→ **TRY IT**
Repeat verbatim, and only, the lines of the data below, beginning at the line that contains "customer number: C-14726 -> C-19146" and stopping after the line that contains "total quantity: 24 -> 25".

→ **LISTED ENTRIES**
»»
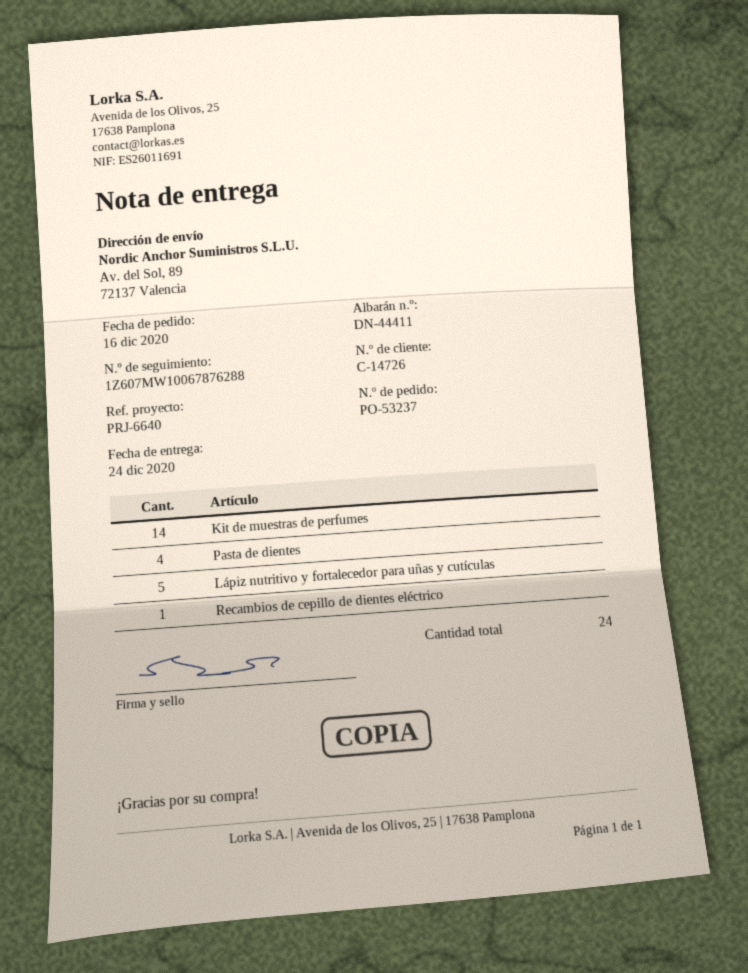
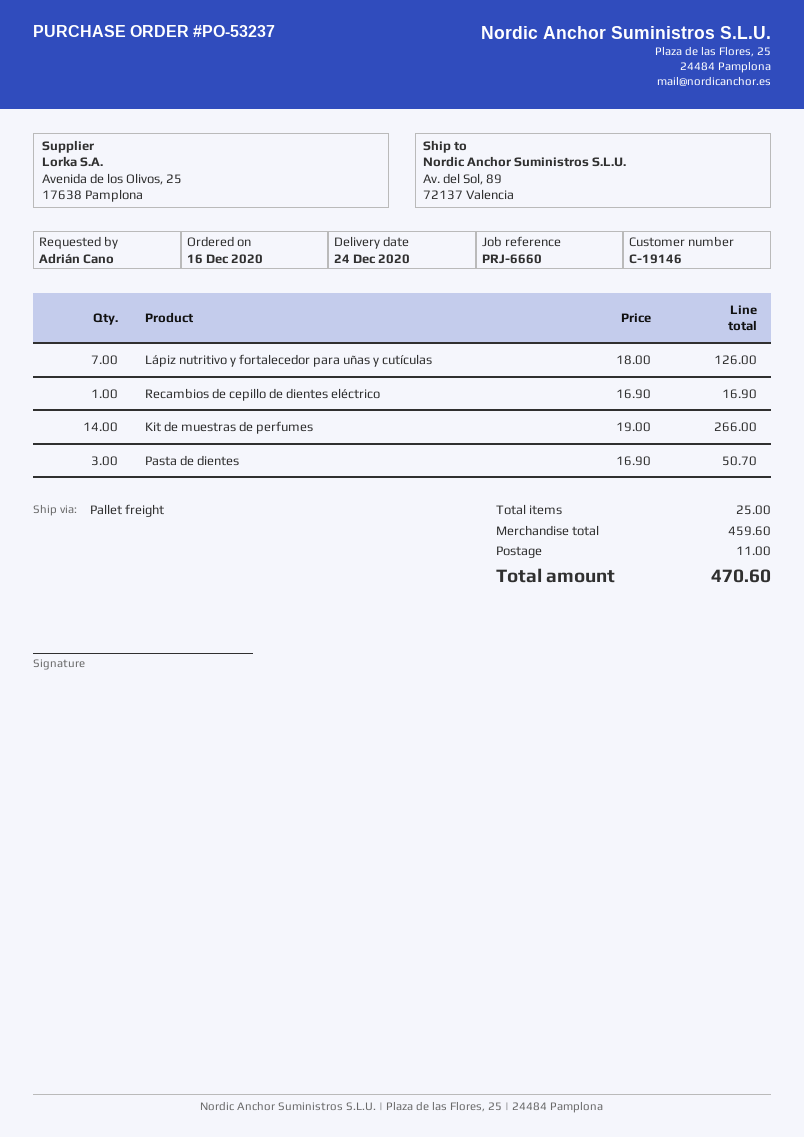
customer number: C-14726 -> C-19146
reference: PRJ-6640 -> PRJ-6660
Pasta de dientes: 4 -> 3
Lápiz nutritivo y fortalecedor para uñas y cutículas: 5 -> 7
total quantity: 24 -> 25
««
»»
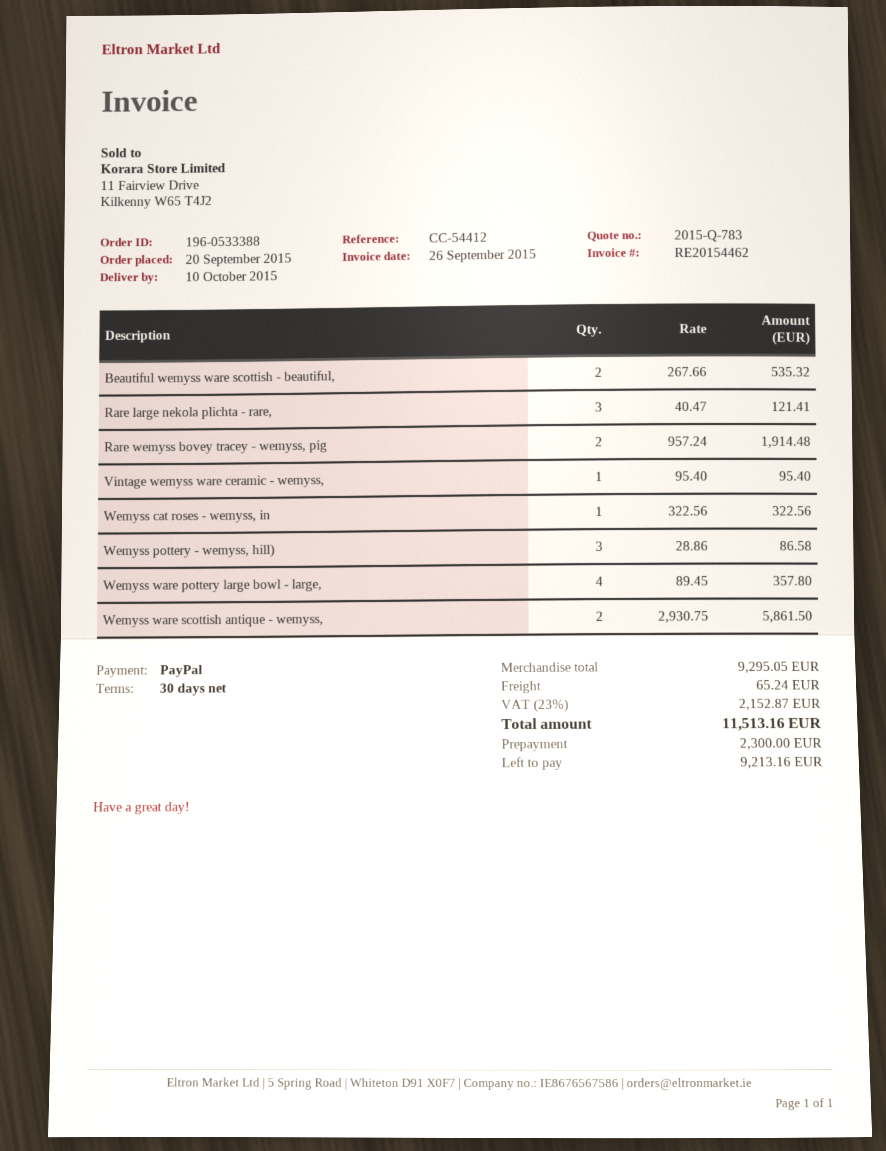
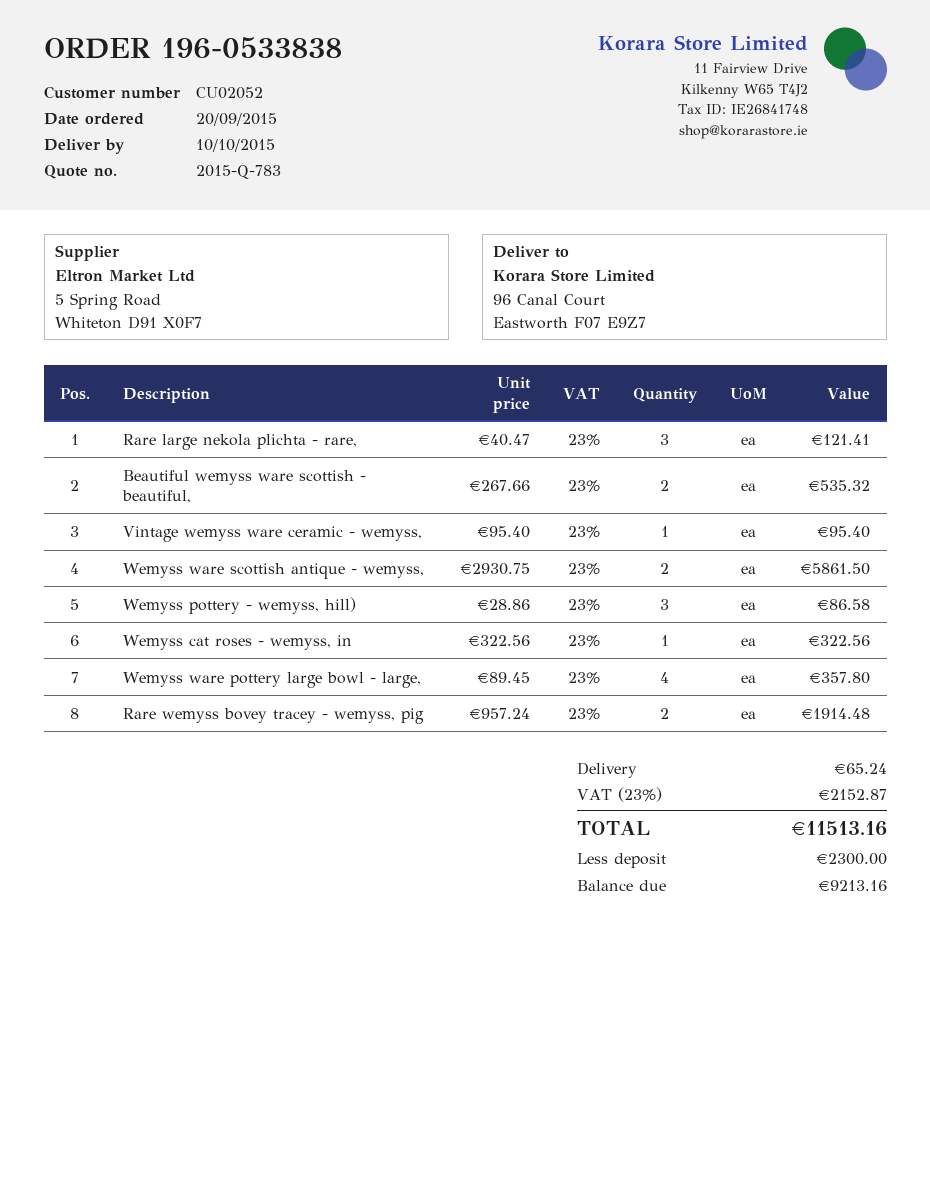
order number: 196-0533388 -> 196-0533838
««
→ **SOLVED PROBLEM**
customer number: C-14726 -> C-19146
reference: PRJ-6640 -> PRJ-6660
Pasta de dientes: 4 -> 3
Lápiz nutritivo y fortalecedor para uñas y cutículas: 5 -> 7
total quantity: 24 -> 25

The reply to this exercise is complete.